Auckland hope to have talismanic Pakistani allrounder Azhar Mahmood back as they aim for a third straight domestic T20 title this summer.
Mahmood was top value as Auckland won the HRV Cup last season, was a strong performer in their Champions League campaign, which ended in South Africa this week, and is top of Auckland's list as the second overseas player for this season, alongside regular fixture Andre Adams.
But they haven't got Mahmood across the line yet.
The cup schedule is lopsided. Auckland play their opening game at Wellington on November 16, but not again until December 21, by which stage they hope to have Mahmood in place for the remainder of the competition, which ends on January 20.
Auckland have signed veteran Australian Brad Hodge for that opening game. Hodge did time with Northern Districts and, at 37, remains an in-demand player in the shortest form of the game. He has signed a two-year deal for the Melbourne Stars in Australia's Big Bash League.
Also in the mix for New Zealand teams are a range of English cricketers, who are being hawked around hoping for a gig shortly before the English team arrive for their tour from mid-February to late March.
Some hope to be in the right part of the globe when England arrive in case of injury and a door opening, some are bread-and-butter county players.
"Two or three have been promoted along those lines, but others are at least looking at getting more cricketing opportunities," Auckland chief executive Mark Cameron said yesterday. "If you do all right (in the HRV Cup) there's an opportunity to put yourself in the shop window and the reality is some guys with their Champions League performances have enhanced their reputations internationally."
Auckland are still looking, but Cameron made it clear Mahmood is their preference.

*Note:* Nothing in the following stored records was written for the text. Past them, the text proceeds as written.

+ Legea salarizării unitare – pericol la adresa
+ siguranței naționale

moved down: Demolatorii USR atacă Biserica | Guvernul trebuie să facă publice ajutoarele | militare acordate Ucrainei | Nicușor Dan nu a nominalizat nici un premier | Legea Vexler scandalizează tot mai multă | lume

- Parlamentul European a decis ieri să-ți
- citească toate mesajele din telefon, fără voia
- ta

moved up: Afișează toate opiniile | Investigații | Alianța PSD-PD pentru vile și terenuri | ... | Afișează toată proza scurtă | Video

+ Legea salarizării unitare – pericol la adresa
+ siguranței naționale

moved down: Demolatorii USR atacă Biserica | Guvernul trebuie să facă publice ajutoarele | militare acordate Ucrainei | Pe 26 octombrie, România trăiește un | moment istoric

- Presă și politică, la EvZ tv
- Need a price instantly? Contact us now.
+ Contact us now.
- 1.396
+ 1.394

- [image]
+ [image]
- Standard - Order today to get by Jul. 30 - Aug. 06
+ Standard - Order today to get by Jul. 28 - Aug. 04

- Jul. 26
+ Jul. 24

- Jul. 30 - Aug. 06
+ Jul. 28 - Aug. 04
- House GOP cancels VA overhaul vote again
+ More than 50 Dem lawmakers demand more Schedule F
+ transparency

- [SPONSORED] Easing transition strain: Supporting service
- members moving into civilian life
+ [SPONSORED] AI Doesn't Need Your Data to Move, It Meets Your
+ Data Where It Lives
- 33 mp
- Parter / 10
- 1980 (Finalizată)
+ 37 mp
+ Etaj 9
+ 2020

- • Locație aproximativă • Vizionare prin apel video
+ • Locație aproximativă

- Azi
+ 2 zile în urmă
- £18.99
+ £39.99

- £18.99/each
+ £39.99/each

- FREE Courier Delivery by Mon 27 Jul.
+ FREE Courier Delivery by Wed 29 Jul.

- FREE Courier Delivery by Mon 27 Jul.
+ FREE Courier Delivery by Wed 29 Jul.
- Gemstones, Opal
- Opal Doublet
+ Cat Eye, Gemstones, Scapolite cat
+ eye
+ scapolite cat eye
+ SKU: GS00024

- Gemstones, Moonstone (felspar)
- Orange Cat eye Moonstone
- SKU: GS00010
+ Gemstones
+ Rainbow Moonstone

Hodge was signed partly because there was no point having Mahmood play on November 16, then twiddle his thumbs for over a month.
"That's where we're heading," Cameron said. "His stocks have risen over the past 12 months. There is a willingness on both parties to strike a deal but there are some things that have to be worked through."
It is understood Mahmood may have an arrangement to play part of the controversial Bangladesh domestic T20 league, whose record of paying its players is poor. That league starts late on in the HRV Cup.
Although it ended on a damp squib with a disappointing loss to the Perth Scorchers, which probably cost them a semifinal place, Auckland's performances at the Champions League bettered by far any of the previous efforts by New Zealand's representatives over the previous three years.
They beat the Sialkot Stallions and Hampshire to qualify for the tournament proper, then the Indian Premier League champions Kolkata Knight Riders. Add in toppling Trinidad & Tobago in a warmup game and that's four champion teams from three countries, plus the IPL.
"The players did really well because those teams were no mugs," said Cameron. There was also a handsome reward for Auckland's efforts.
The US$500,000 ($611,162) participation fee is split 50-50 between the players and the six major associations, with about US$200,000 collected for making the main draw, again split the same way, less preparation costs for Auckland.
Cameron confirmed that, in a roundabout way, it was made clear that it was high time the New Zealand representatives performed in the tournament. They had lost all eight games over the past three years, and hard looks were being taken at whether to persevere with a New Zealand team. For that reason, Cameron said the win over Kolkata was highly significant "not just for Auckland but also New Zealand Cricket".